%%

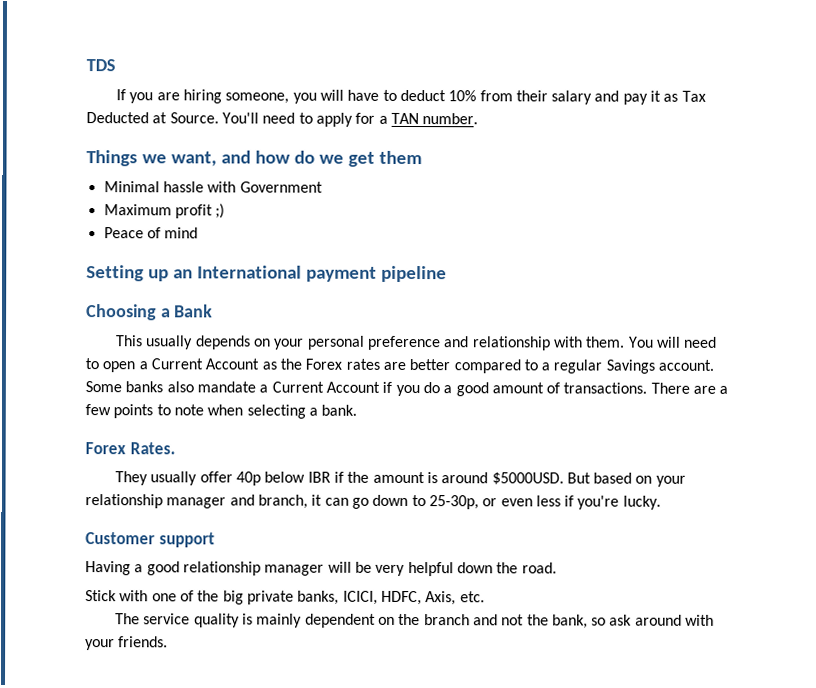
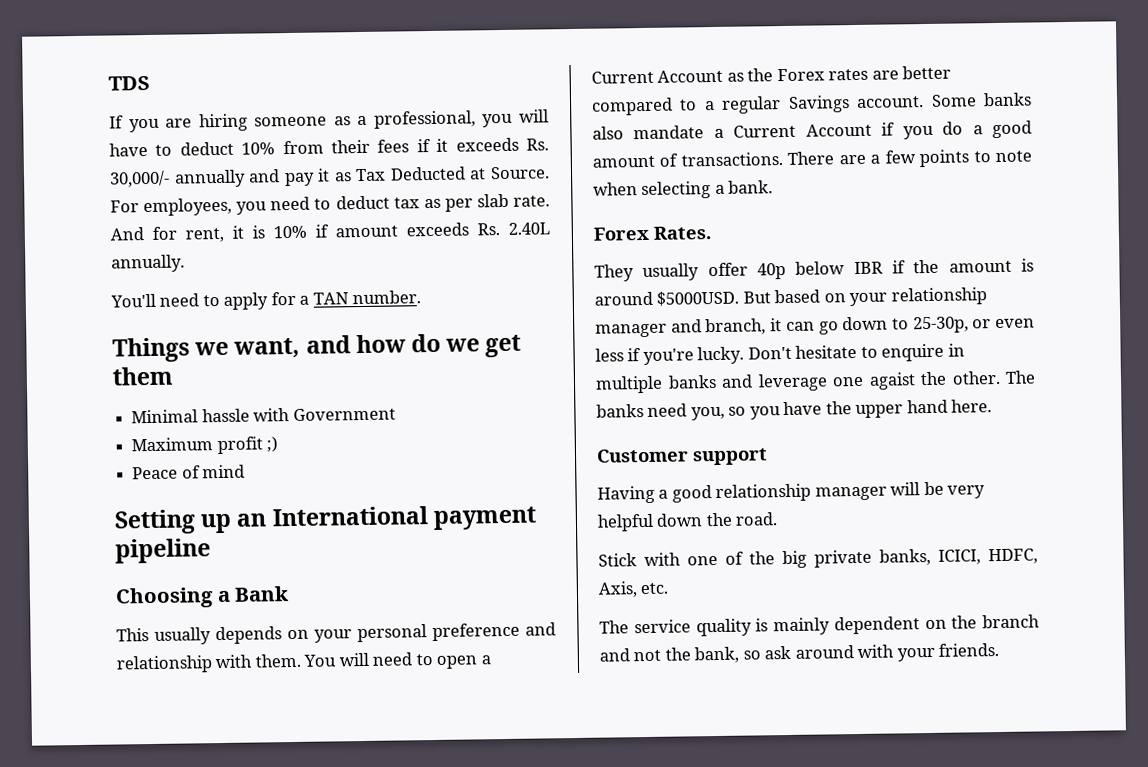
- If you are hiring someone, you will have to deduct 10% from their salary and pay it as Tax Deducted at Source. You'll need to apply for a TAN number.
+ If you are hiring someone as a professional, you will have to deduct 10% from their fees if it exceeds Rs. 30,000/- annually and pay it as Tax Deducted at Source. For employees, you need to deduct tax as per slab rate. And for rent, it is 10% if amount exceeds Rs. 2.40L annually.
+ You'll need to apply for a TAN number.
+ Don't hesitate to enquire in multiple banks and leverage one agaist the other. The banks need you, so you have the upper hand here.

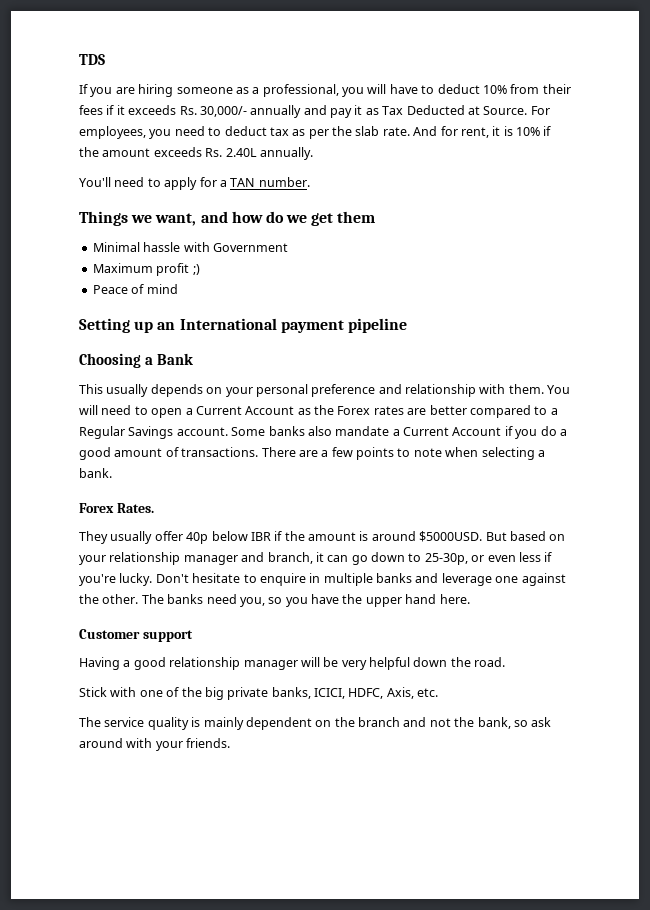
- For employees, you need to deduct tax as per slab rate.
+ For employees, you need to deduct tax as per the slab rate.
- And for rent, it is 10% if amount exceeds Rs. 2.40L annually.
+ And for rent, it is 10% if the amount exceeds Rs. 2.40L annually.
- You will need to open a Current Account as the Forex rates are better compared to a regular Savings account.
+ You will need to open a Current Account as the Forex rates are better compared to a Regular Savings account.
- Don't hesitate to enquire in multiple banks and leverage one agaist the other.
+ Don't hesitate to enquire in multiple banks and leverage one against the other.

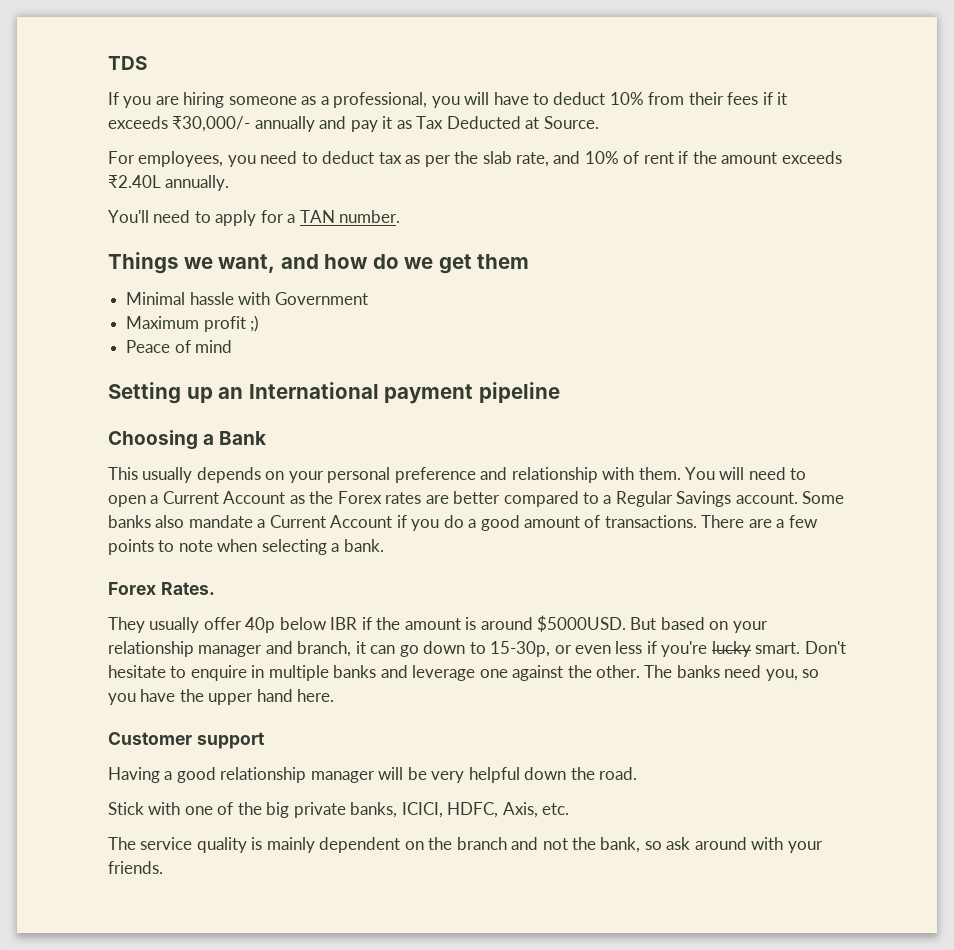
- If you are hiring someone as a professional, you will have to deduct 10% from their fees if it exceeds Rs. 30,000/- annually and pay it as Tax Deducted at Source. For employees, you need to deduct tax as per the slab rate. And for rent, it is 10% if the amount exceeds Rs. 2.40L annually.
+ If you are hiring someone as a professional, you will have to deduct 10% from their fees if it exceeds ₹30,000/- annually and pay it as Tax Deducted at Source.
+ For employees, you need to deduct tax as per the slab rate, and 10% of rent if the amount exceeds ₹2.40L annually.
- But based on your relationship manager and branch, it can go down to 25-30p, or even less if you're lucky.
+ But based on your relationship manager and branch, it can go down to 15-30p, or even less if you're lucky smart.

%%

_What you will do_
Extract the entries in full, exactly as they are, minus the pictures.

_Reply_
- If you are hiring someone, you will have to deduct 10% from their salary and pay it as Tax Deducted at Source. You'll need to apply for a TAN number.
+ If you are hiring someone as a professional, you will have to deduct 10% from their fees if it exceeds Rs. 30,000/- annually and pay it as Tax Deducted at Source. For employees, you need to deduct tax as per slab rate. And for rent, it is 10% if amount exceeds Rs. 2.40L annually.
+ You'll need to apply for a TAN number.
+ Don't hesitate to enquire in multiple banks and leverage one agaist the other. The banks need you, so you have the upper hand here.

- For employees, you need to deduct tax as per slab rate.
+ For employees, you need to deduct tax as per the slab rate.
- And for rent, it is 10% if amount exceeds Rs. 2.40L annually.
+ And for rent, it is 10% if the amount exceeds Rs. 2.40L annually.
- You will need to open a Current Account as the Forex rates are better compared to a regular Savings account.
+ You will need to open a Current Account as the Forex rates are better compared to a Regular Savings account.
- Don't hesitate to enquire in multiple banks and leverage one agaist the other.
+ Don't hesitate to enquire in multiple banks and leverage one against the other.

- If you are hiring someone as a professional, you will have to deduct 10% from their fees if it exceeds Rs. 30,000/- annually and pay it as Tax Deducted at Source. For employees, you need to deduct tax as per the slab rate. And for rent, it is 10% if the amount exceeds Rs. 2.40L annually.
+ If you are hiring someone as a professional, you will have to deduct 10% from their fees if it exceeds ₹30,000/- annually and pay it as Tax Deducted at Source.
+ For employees, you need to deduct tax as per the slab rate, and 10% of rent if the amount exceeds ₹2.40L annually.
- But based on your relationship manager and branch, it can go down to 25-30p, or even less if you're lucky.
+ But based on your relationship manager and branch, it can go down to 15-30p, or even less if you're lucky smart.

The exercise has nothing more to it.